Sometimes a story fits so perfectly with a WWPD tag that it simply demands a post, even if it's a difficult one to write, and one that leaves me with more questions than answers.
Roni Abramson writes in Haaretz (behind a quasi-paywall) about the difficulties of getting an abortion in Israel. Not because Jewish law is especially strict in this regard, but because More Jewish Babies. The Holocaust, Jewish men marrying out... if you're a Jewish woman with Jewish-woman-parts, what you do with those parts is of great interest to a great many people who aren't you or your family. Abramson describes her own ordeal, as well as a sign she saw at a rally that read, “'The Jewish womb belongs to the Jewish people.'” Gosh. As an owner of one of said wombs, I'm going to have to say no, it does not. (Ross Douthat already claimed all American wombs for the American people. Dibs and all that.)
Despite a professed interest in Jewish natalism, I hadn't known the details of Israeli abortion law - all I'd known was that Israel places a high priority on fertility. Impossible to link to, but also in my head as I write this post: heaps and heaps and heaps of anecdotal evidence.
While I personally didn't need convincing, I fear that the specifics of Abramson's story, though, may not win over the unconvinced:
Of all the examinations and personal questions I had to endure about the status of my relationship and the quality of the condoms I bought, the meeting that stands out the most is the one with a social worker. The pleasant woman who chose the most giving profession on earth tossed questions at me from an official form. She could not understand why a healthy, educated young woman of 24 would not want to continue her pregnancy.
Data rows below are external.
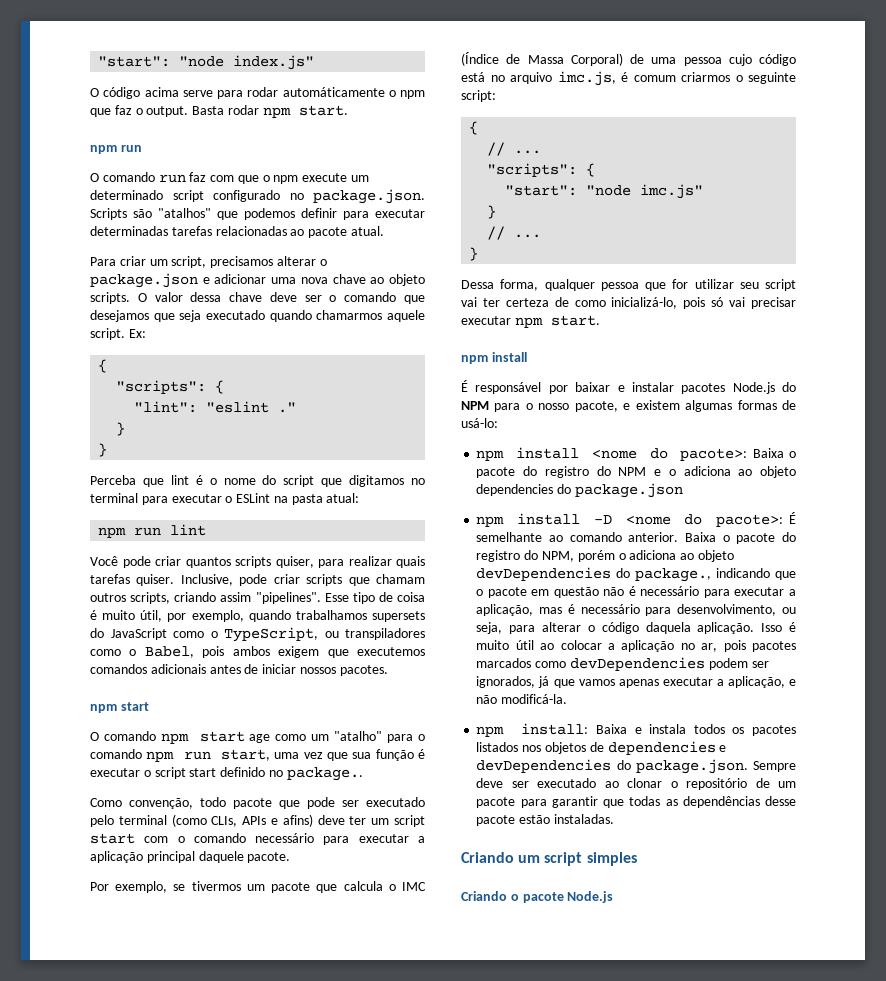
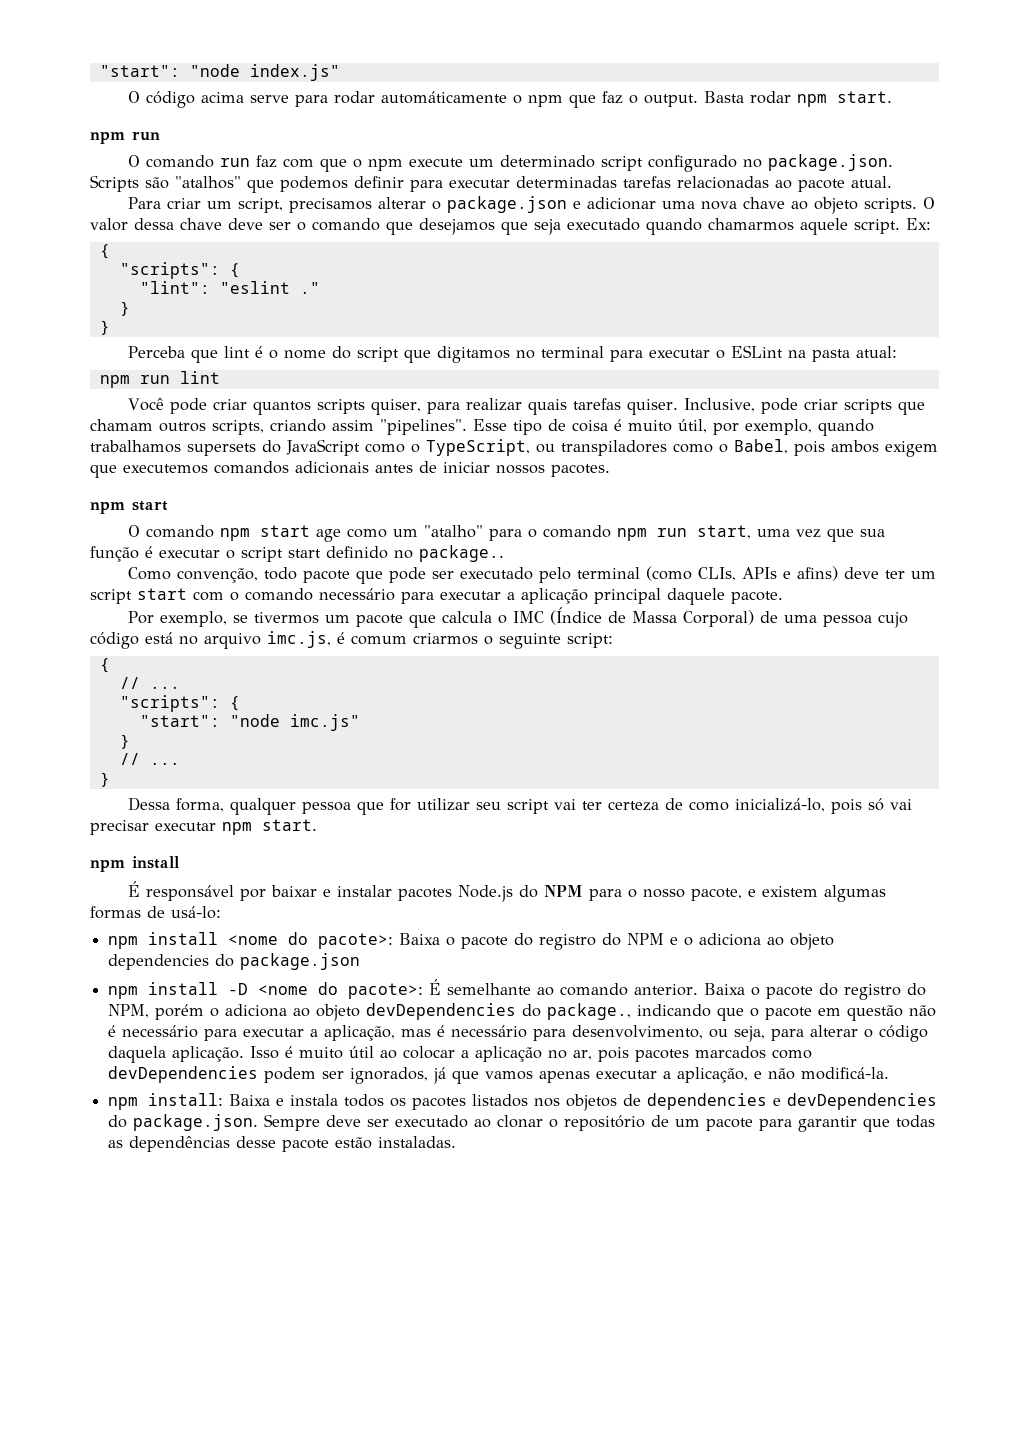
- Criando um script simples
- Criando o pacote Node.js

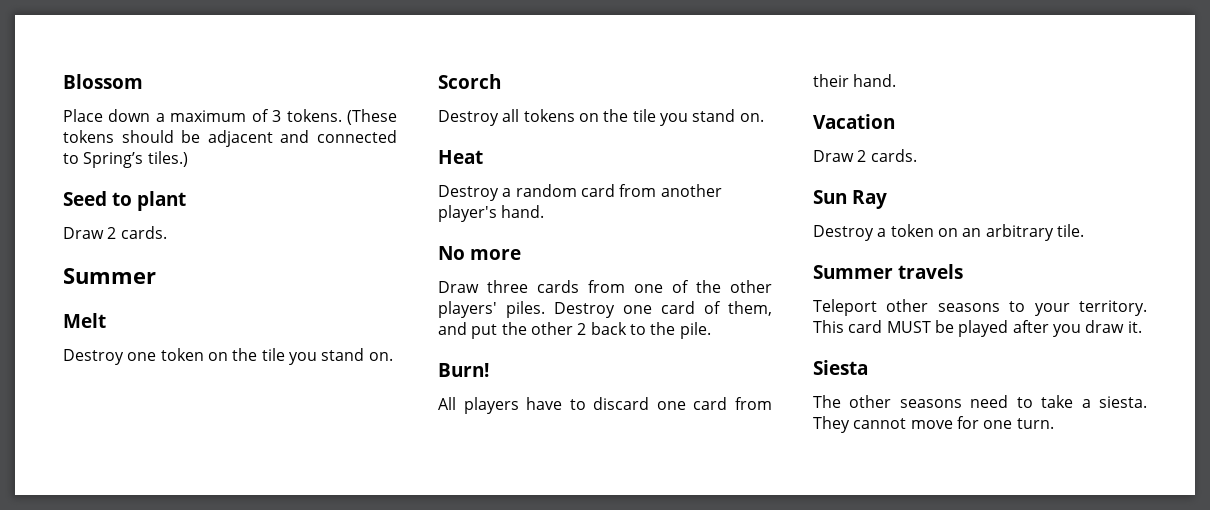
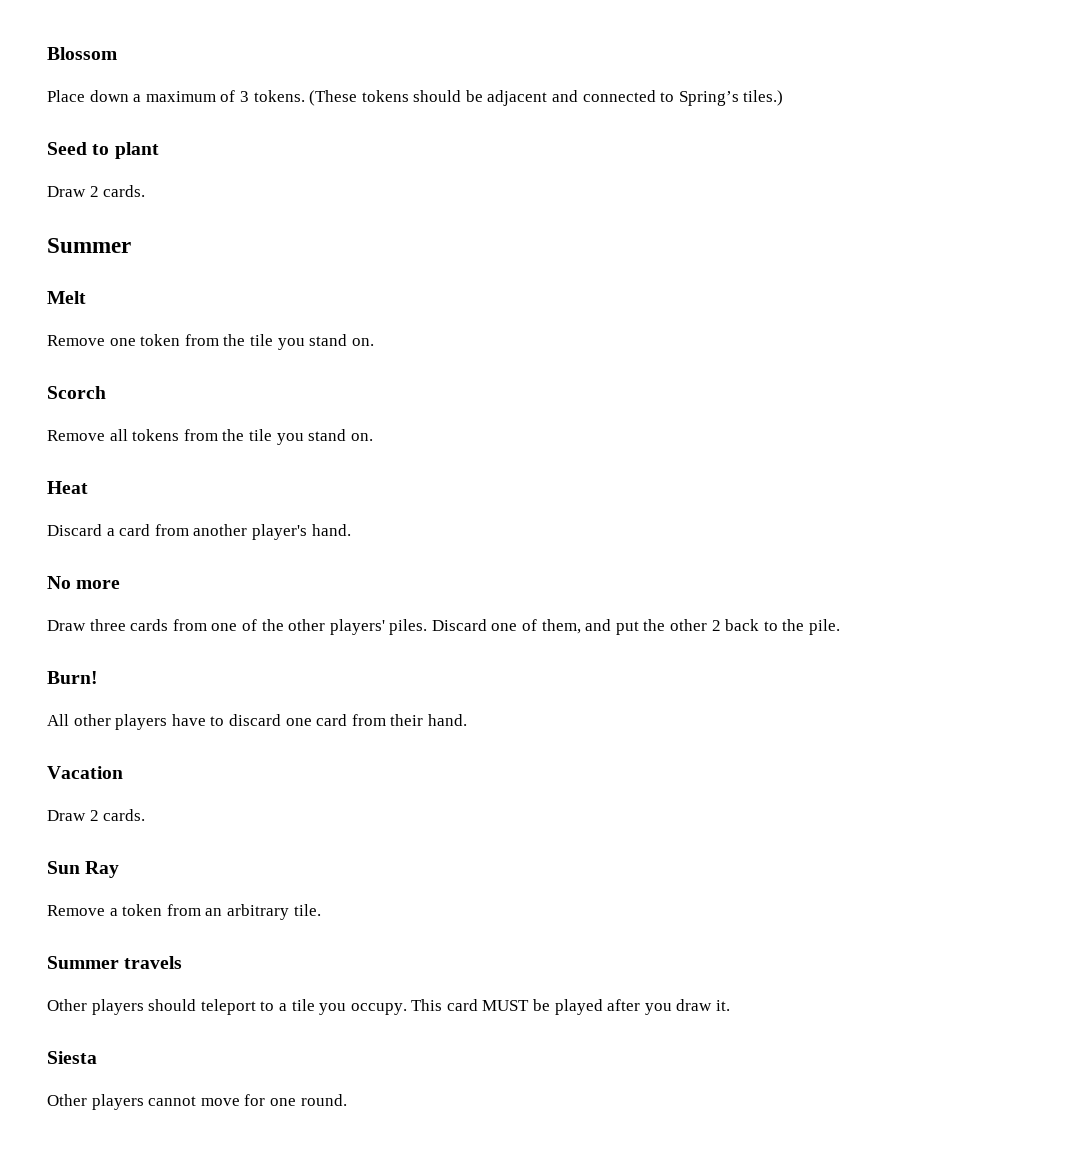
- Destroy one token on the tile you stand on.
+ Remove one token from the tile you stand on.
- Destroy all tokens on the tile you stand on.
+ Remove all tokens from the tile you stand on.
- Destroy a random card from another player's hand.
+ Discard a card from another player's hand.
- Destroy one card of them, and put the other 2 back to the pile.
+ Discard one of them, and put the other 2 back to the pile.
- All players have to discard one card from their hand.
+ All other players have to discard one card from their hand.
- Destroy a token on an arbitrary tile.
+ Remove a token from an arbitrary tile.
- Teleport other seasons to your territory.
+ Other players should teleport to a tile you occupy.
- The other seasons need to take a siesta. They cannot move for one turn.
+ Other players cannot move for one round.

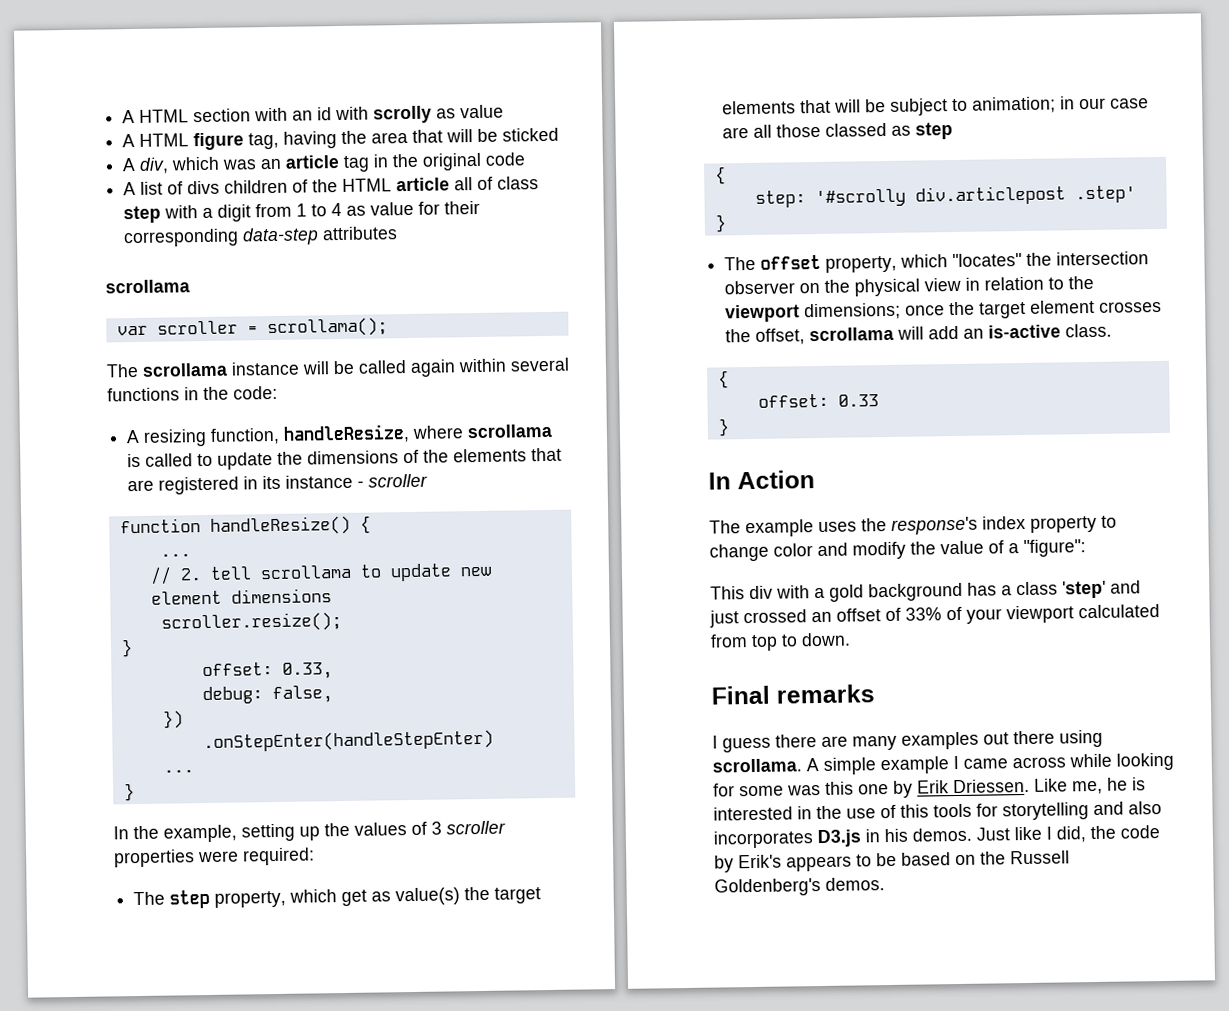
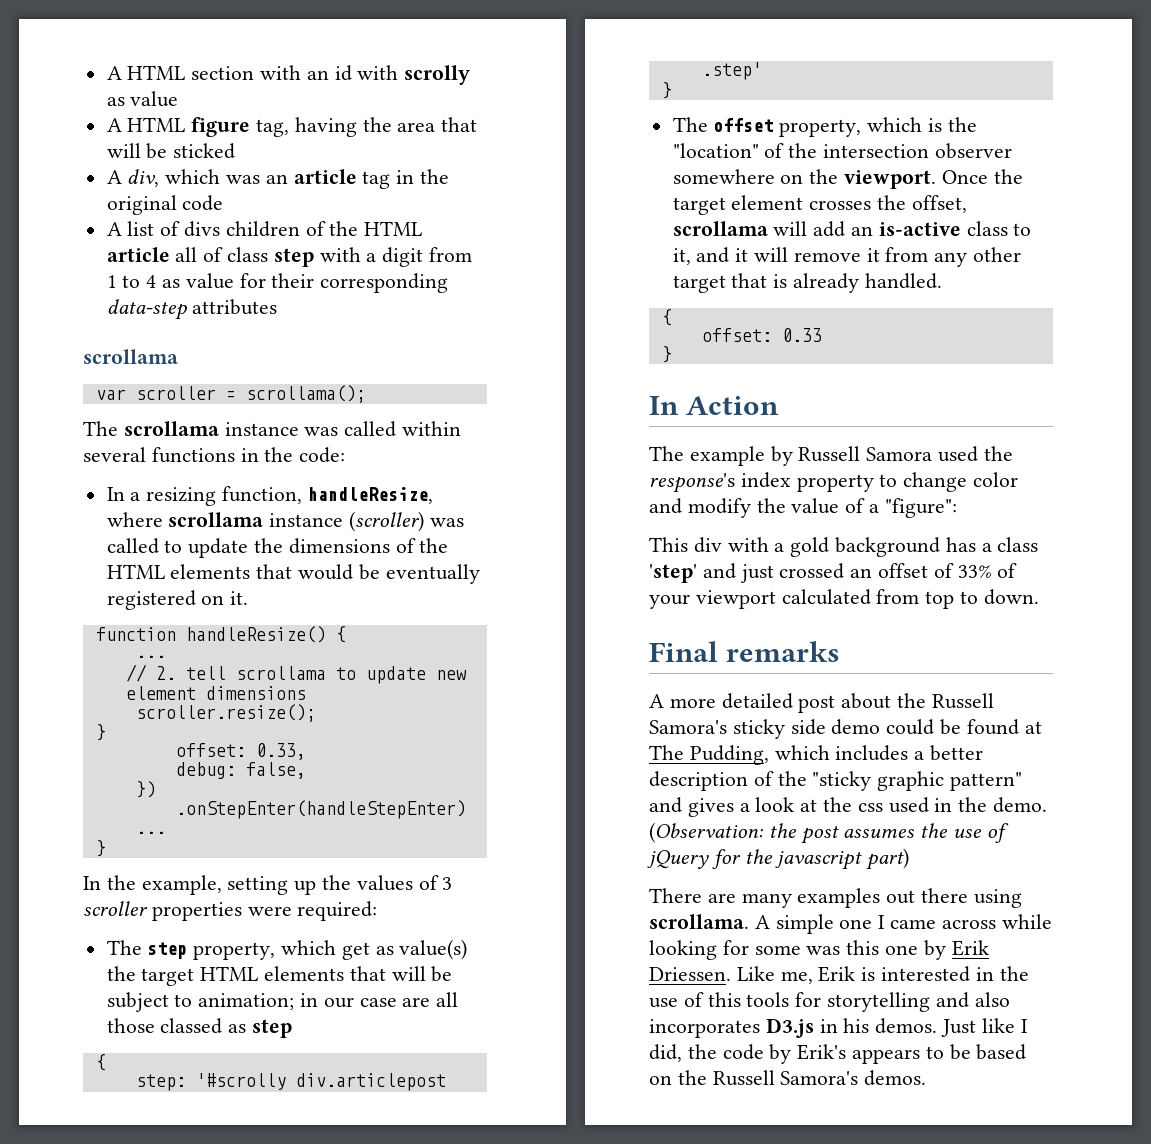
- The scrollama instance will be called again within several functions in the code:
+ The scrollama instance was called within several functions in the code:
- A resizing function, handleResize, where scrollama is called to update the dimensions of the elements that are registered in its instance - scroller
+ In a resizing function, handleResize, where scrollama instance (scroller) was called to update the dimensions of the HTML elements that would be eventually registered on it.
- The step property, which get as value(s) the target elements that will be subject to animation; in our case are all those classed as step
+ The step property, which get as value(s) the target HTML elements that will be subject to animation; in our case are all those classed as step
- The offset property, which "locates" the intersection observer on the physical view in relation to the viewport dimensions; once the target element crosses the offset, scrollama will add an is-active class.
+ The offset property, which is the "location" of the intersection observer somewhere on the viewport. Once the target element crosses the offset, scrollama will add an is-active class to it, and it will remove it from any other target that is already handled.
- The example uses the response's index property to change color and modify the value of a "figure":
+ The example by Russell Samora used the response's index property to change color and modify the value of a "figure":
- I guess there are many examples out there using scrollama.
+ A more detailed post about the Russell Samora's sticky side demo could be found at The Pudding, which includes a better description of the "sticky graphic pattern" and gives a look at the css used in the demo. (Observation: the post assumes the use of jQuery for the javascript part)
+ There are many examples out there using scrollama.
- A simple example I came across while looking for some was this one by Erik Driessen.
+ A simple one I came across while looking for some was this one by Erik Driessen.
- Like me, he is interested in the use of this tools for storytelling and also incorporates D3.js in his demos.
+ Like me, Erik is interested in the use of this tools for storytelling and also incorporates D3.js in his demos.
- Just like I did, the code by Erik's appears to be based on the Russell Goldenberg's demos.
+ Just like I did, the code by Erik's appears to be based on the Russell Samora's demos.

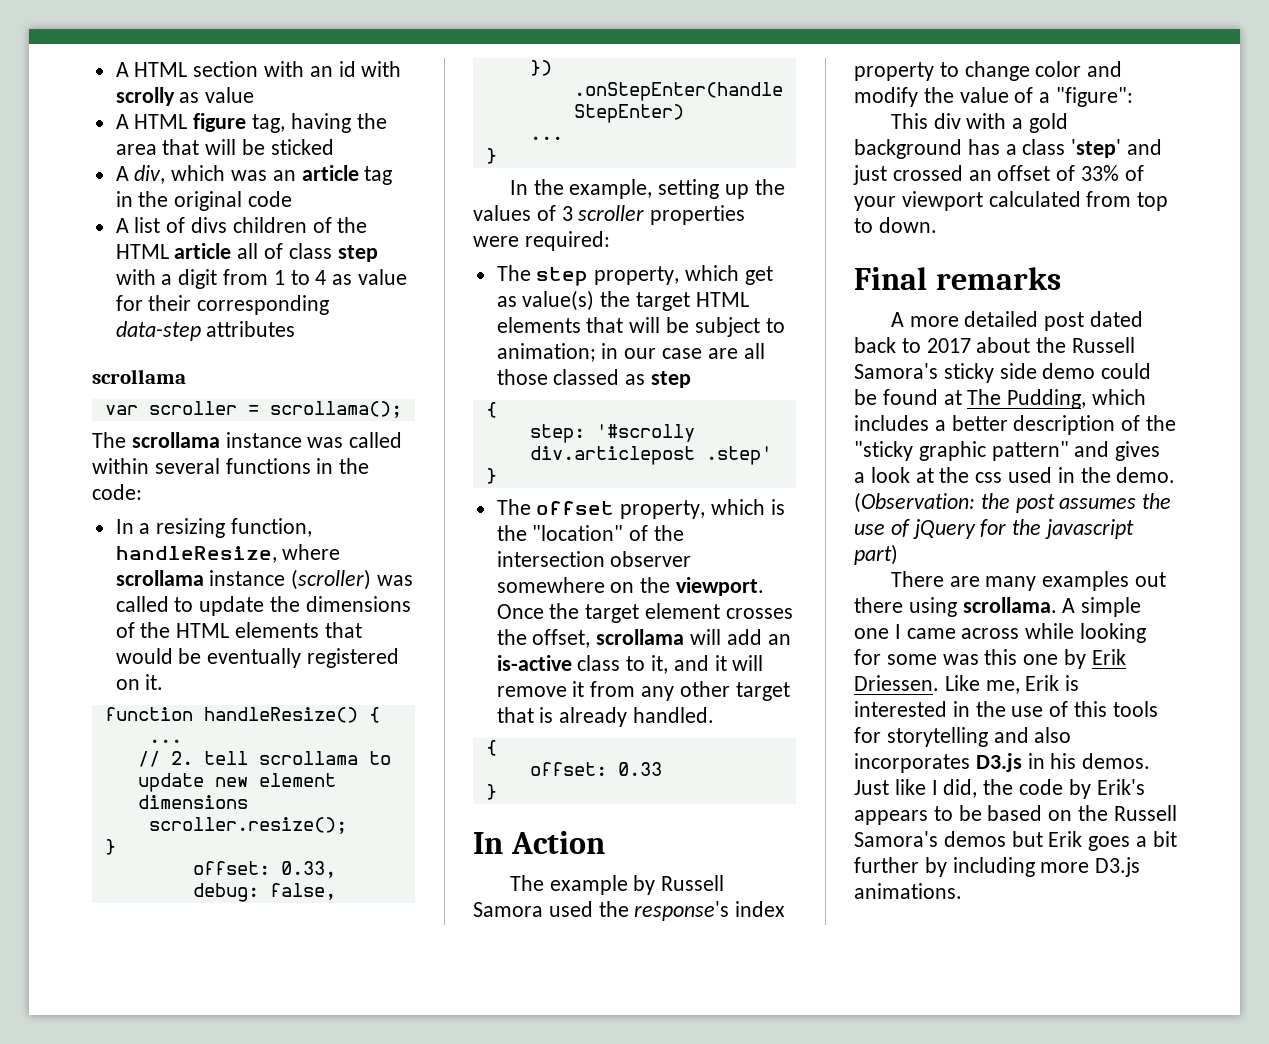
- A more detailed post about the Russell Samora's sticky side demo could be found at The Pudding, which includes a better description of the "sticky graphic pattern" and gives a look at the css used in the demo.
+ A more detailed post dated back to 2017 about the Russell Samora's sticky side demo could be found at The Pudding, which includes a better description of the "sticky graphic pattern" and gives a look at the css used in the demo.
- Just like I did, the code by Erik's appears to be based on the Russell Samora's demos.
+ Just like I did, the code by Erik's appears to be based on the Russell Samora's demos but Erik goes a bit further by including more D3.js animations.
“Why do you want to have an abortion?” she asked in astonishment. “Because even though I want to keep on living with my partner and have children with him eventually, I’m still studying for my bachelor’s degree and working part-time, so I don’t see any way I can raise this baby.” Surprised at my honesty, she asked what my partner thought. “He feels the same way I do,” I answered. “We want to live together without children at this stage in our lives.”Maybe it's that I've been reading about the perils of thinking one can always have a baby "eventually," but as much as I agree with Abramson that she was treated terribly, and that nothing good can come of society outlawing abortion in these circumstances, this is a case where I see the right but - and here, the perils of overshare, the temptation it brings to judge individual cases as opposed to societal trends - find myself wondering if this is really the case that best gets the point across. If you do want kids, and with your current partner, and so does said partner, but at 27 (say) rather than 24... I suppose where I'm going with this is, there are reasons other than More Jewish Babies, other than an abortion-is-murder stance, that someone might question the wisdom of this particular woman's decision. Especially given that (as is my understanding? has this changed in recent years?) Israel has more of a social-safety net.
But maybe that's precisely what makes this the right story to use to make this point. If we learned of a woman carrying a fetus with major, life-threatening deformities, or one that resulted from rape or incest, or if the "woman" was a 16-year-old girl, or a grown woman without a partner/support system, we might conclude, individual circumstances trump More Jewish Babies, assuming we were on the MJB bandwagon, which, of course, we are not. But here, it's a clear-cut case of choice. Abramson knew what was right for her, and as much as the reader might find this not the best reason to get an abortion, it's not about the reader, but the woman who would or would not be carrying this pregnancy to term. Only Abramson could know what was right for her, and it shouldn't have had to fall on her to articulate why she wanted an abortion in a way that some panel (or Haaretz reader!) found sympathetic. It comes down to something every woman at a given time knows - if she's prepared to give birth to (and likely raise) a child at that point or not, something that quite possibly can't be explained sufficiently to others whose uterus it is not.
In other words, even if some will find Abramson's reasons "decadent," the deciding vote, womb-wise, goes not to the party with the best argument, but to the one whose womb it is.